Libraries able to make a funding commitment at or above the suggested level will be Sustaining Members, while libraries who want to support open access publishing but are unable to invest at the suggested levels will be Contributing Members.
|Library Type||Suggested Yearly Contribution|
|ACADEMIC (Based on Carnegie Classification)|
|2 yr colleges and Special Colleges||$2,400|
|Bachelors and Other Masters (M2 + M3)||$3,600|
|Large Masters and Other Doctorate (M1 + R3)||$4,800|
|Doctoral: Higher Research (R2)||$7,200|
|Doctoral: Highest Research (R1)||$9,600|
|PUBLIC (Pop. Served)|
|Less than 50,000||$600|
|More than 1,000,000||$7,200|
Libraries may invest in the fund at one of two levels, Sustaining or Contributing. Sustaining and Contributing libraries receive a unique set of benefits associated with their level of funding support.

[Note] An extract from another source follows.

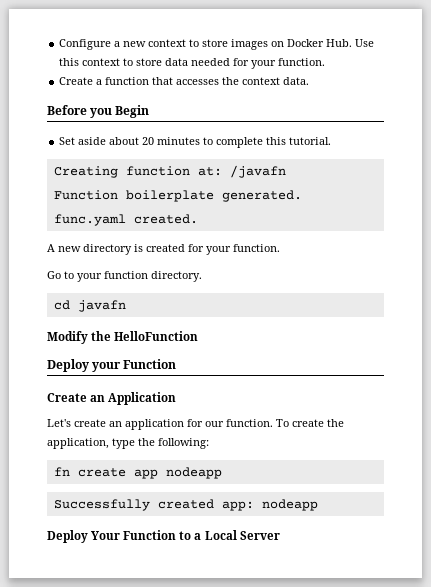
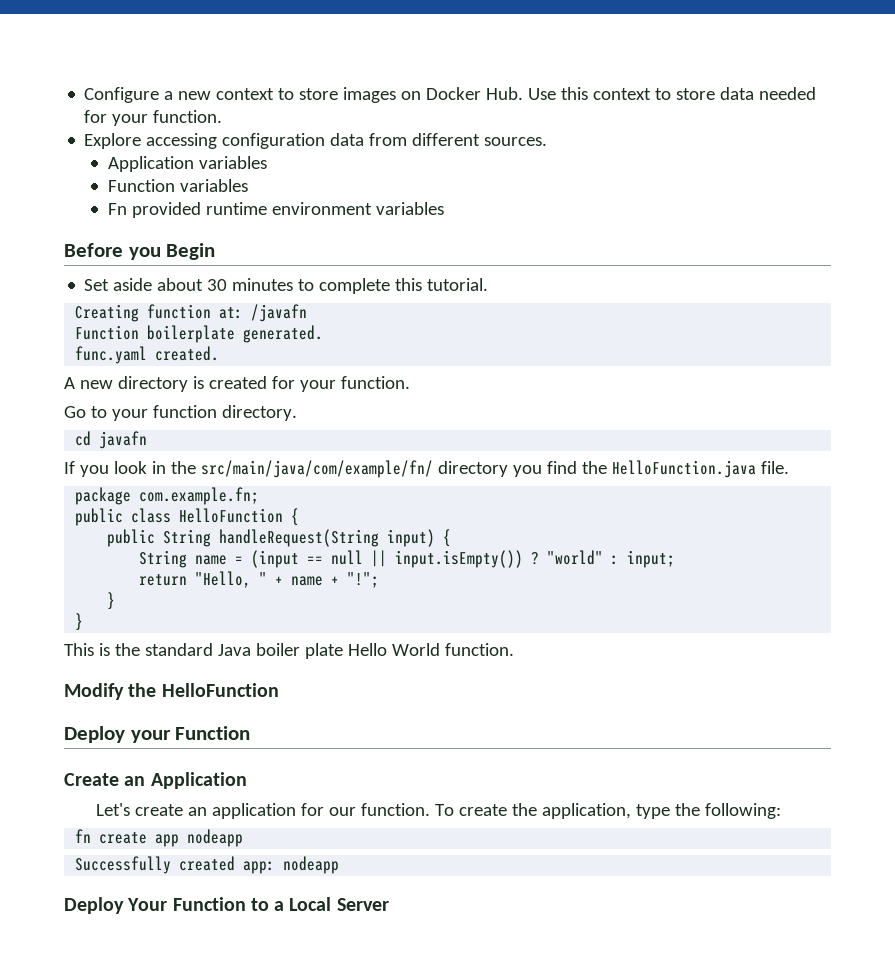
[59,77,310,85] Create a function that accesses the context data. -> [84,133,548,149] [107,156,267,172] [107,179,248,192] [107,202,444,218] Explore accessing configuration data from different sources. // Application variables // Function variables // Fn provided runtime environment variables
[142,137,155,145] 20 -> [207,279,228,291] 30
(126, 306) none -> [64,460,789,478] [75,487,260,505] [75,508,300,526] [107,529,452,547] [139,550,676,568] [139,571,380,588] [107,592,116,610] [75,613,84,631] [64,643,514,659] // If you look in the src/main/java/com/example/fn/ directory you find the HelloFunction.java file. // package com.example.fn; // public class HelloFunction { // public String handleRequest(String input) { // String name = (input == null || input.isEmpty()) ? "world" : input; // return "Hello, " + name + "!"; // } // } // This is the standard Java boiler plate Hello World function.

Sustaining Members – invest at or above the suggested funding level
- Nominate projects for digitization with a vote on prioritizing projects for funding
- MARC records and usage reports for digitized collections
- Full voting privileges for prioritizing projects and nominating Executive Committee and Editorial Board members
- Option to participate on committees and working groups
- Unlimited text and data mining requests (no fee)
Contributing Members – invest below the suggested funding level
- Nominate projects for digitization with no vote on prioritizing projects for funding
- MARC records and usage reports for digitized collections
- Text and data mining requests (for a fee)
PROJECTED FUND VALUE AND EXPENSES
The total value of the fund over the initial five-year period is forecasted to be $4,404,000. The chart below displays the breakdown of the fund between fixed cost items over that five-year period and the amount of the fund that will be available for digitization projects. By year five, nearly two-thirds of the annual fund value will be available for project-based investments.